An official with China’s Ministry of Agriculture and Rural Affairs (MARA) told an audience at the 2021 China Feed Industry Expo and Conference that “large-scale slaughterhouses processed 14.2 million pigs in February, up by 71% year-on-year,” according to a USDA official who attended the event.

The MARA official also said Chinese mills produced 252.8 million tons of feed in 2020, a 10.4% increase from production in 2019.

The Chinese government has outlawed feeding food waste to pigs, and that’s adding to the forces that are shutting down smaller operations that survived by feeding leftover rice, noodles, dumplings and bread to their livestock, says Sifferath.

Cary Sifferath

Cary Sifferath, Grains Council

He says he estimated that replacing all of that food waste with professional feed would translate into the consumption of 30 million metric tons of feed.
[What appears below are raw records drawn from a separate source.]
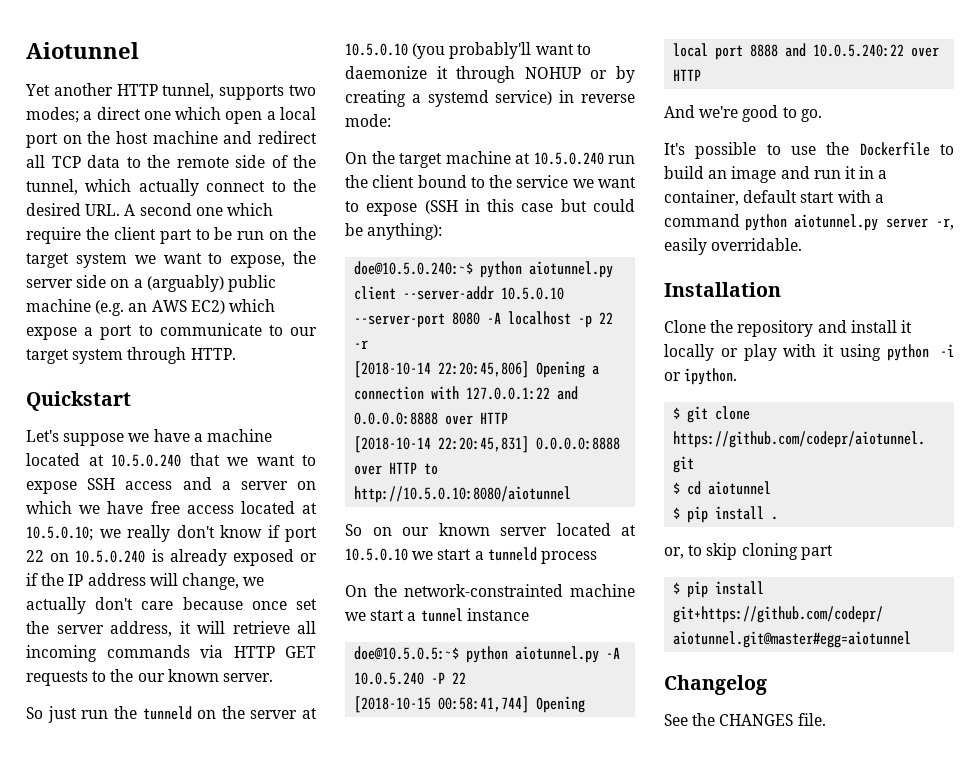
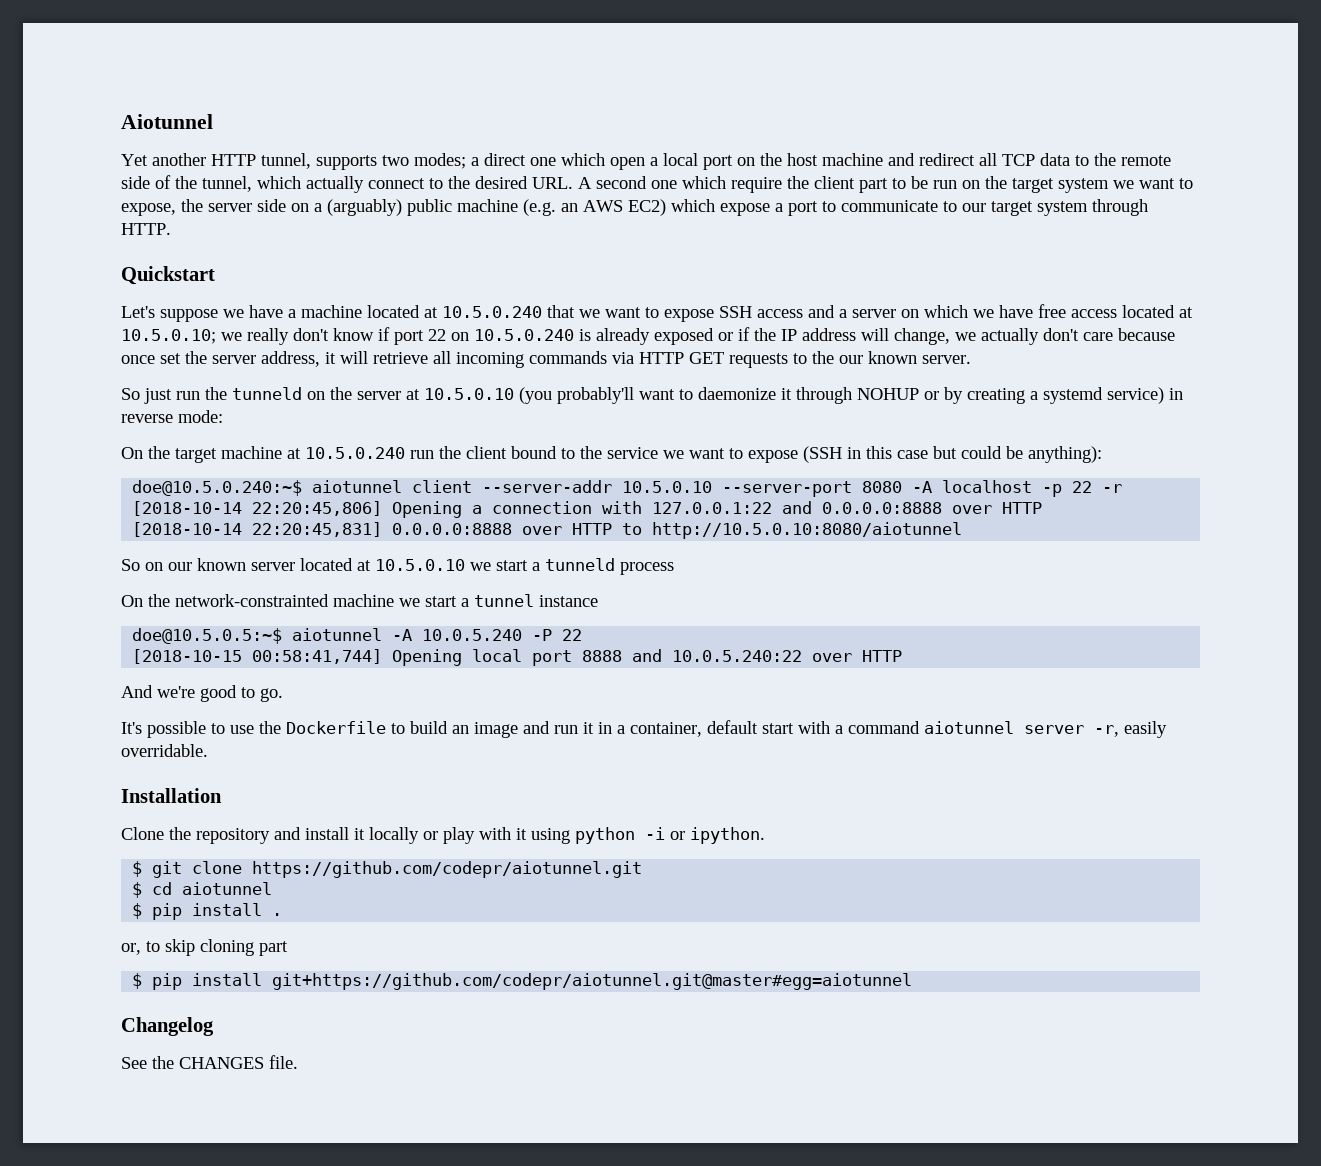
- doe@10.5.0.240:~$ python aiotunnel.py client --server-addr 10.5.0.10 --server-port 8080 -A localhost -p 22 -r
+ doe@10.5.0.240:~$ aiotunnel client --server-addr 10.5.0.10 --server-port 8080 -A localhost -p 22 -r
- doe@10.5.0.5:~$ python aiotunnel.py -A 10.0.5.240 -P 22
+ doe@10.5.0.5:~$ aiotunnel -A 10.0.5.240 -P 22
- It's possible to use the Dockerfile to build an image and run it in a container, default start with a command python aiotunnel.py server -r, easily overridable.
+ It's possible to use the Dockerfile to build an image and run it in a container, default start with a command aiotunnel server -r, easily overridable.

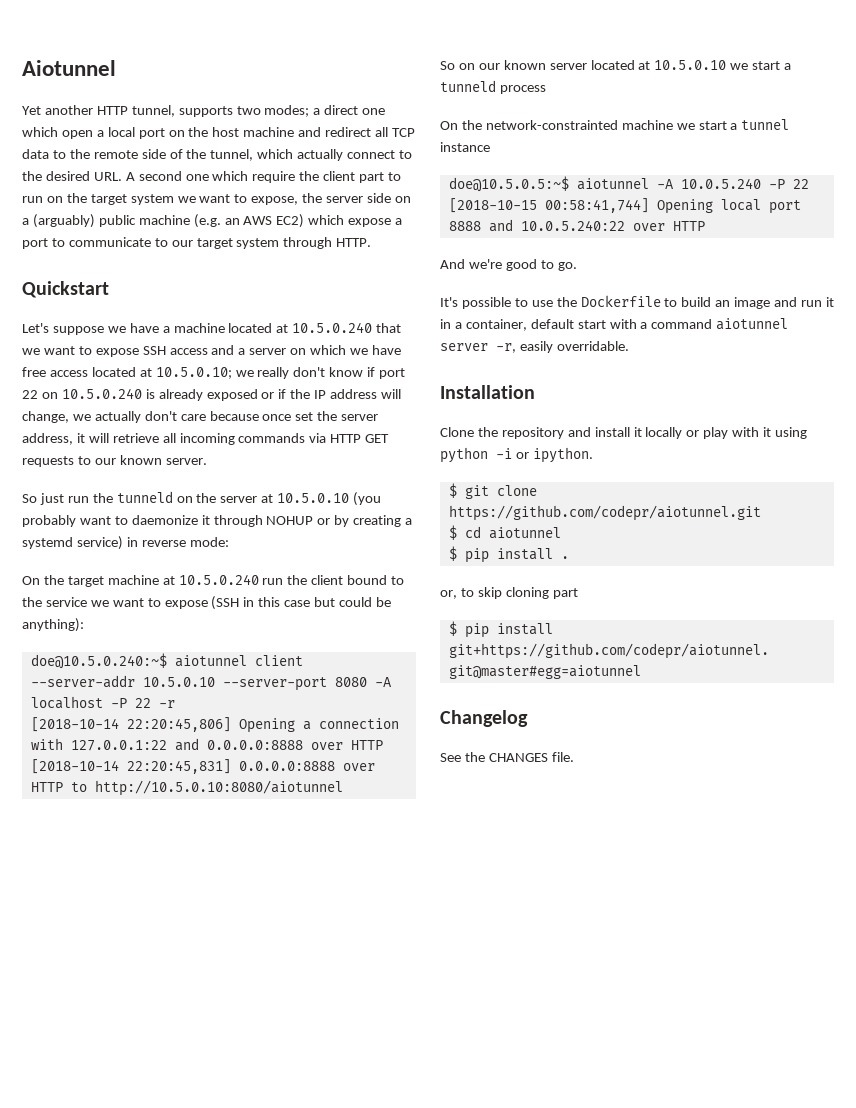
- a direct one which open a local port on the host machine and redirect all TCP data to the remote side of the tunnel, which actually connect to the desired URL. A second one which require the client part to be run on the target system we want to expose, the server side on a (arguably) public machine (e.g. an AWS EC2) which expose a port to communicate to our target system through HTTP.
+ a direct one which open a local port on the host machine and redirect all TCP data to the remote side of the tunnel, which actually connect to the desired URL. A second one which require the client part to run on the target system we want to expose, the server side on a (arguably) public machine (e.g. an AWS EC2) which expose a port to communicate to our target system through HTTP.
- we really don't know if port 22 on 10.5.0.240 is already exposed or if the IP address will change, we actually don't care because once set the server address, it will retrieve all incoming commands via HTTP GET requests to the our known server.
+ we really don't know if port 22 on 10.5.0.240 is already exposed or if the IP address will change, we actually don't care because once set the server address, it will retrieve all incoming commands via HTTP GET requests to our known server.
- So just run the tunneld on the server at 10.5.0.10 (you probably'll want to daemonize it through NOHUP or by creating a systemd service) in reverse mode:
+ So just run the tunneld on the server at 10.5.0.10 (you probably want to daemonize it through NOHUP or by creating a systemd service) in reverse mode:
- doe@10.5.0.240:~$ aiotunnel client --server-addr 10.5.0.10 --server-port 8080 -A localhost -p 22 -r
+ doe@10.5.0.240:~$ aiotunnel client --server-addr 10.5.0.10 --server-port 8080 -A localhost -P 22 -r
However, that may be a conservative estimate, he said, noting that other estimates are as high as 40 million tons.

A new report out of the USDA Foreign Agricultural Service office in Beijing says the “latest rounds of ASF outbreaks are expected to heavily impact small and family-sized swine farms” and noted many “will find it difficult to survive, let alone expand their herds and operations, under the pressure of falling pork prices, high feed prices, and pig losses.”

The practice of feeding restaurant scraps to pigs is also an ASF risk, said Sifferath. There is pork in that waste and if it is infected, it can reintroduce the virus to healthy pigs.

“It doesn’t pay to bring back older operations,” Sifferath said. “You’re almost guaranteed to have ASF reenter without new biosecurity measures.”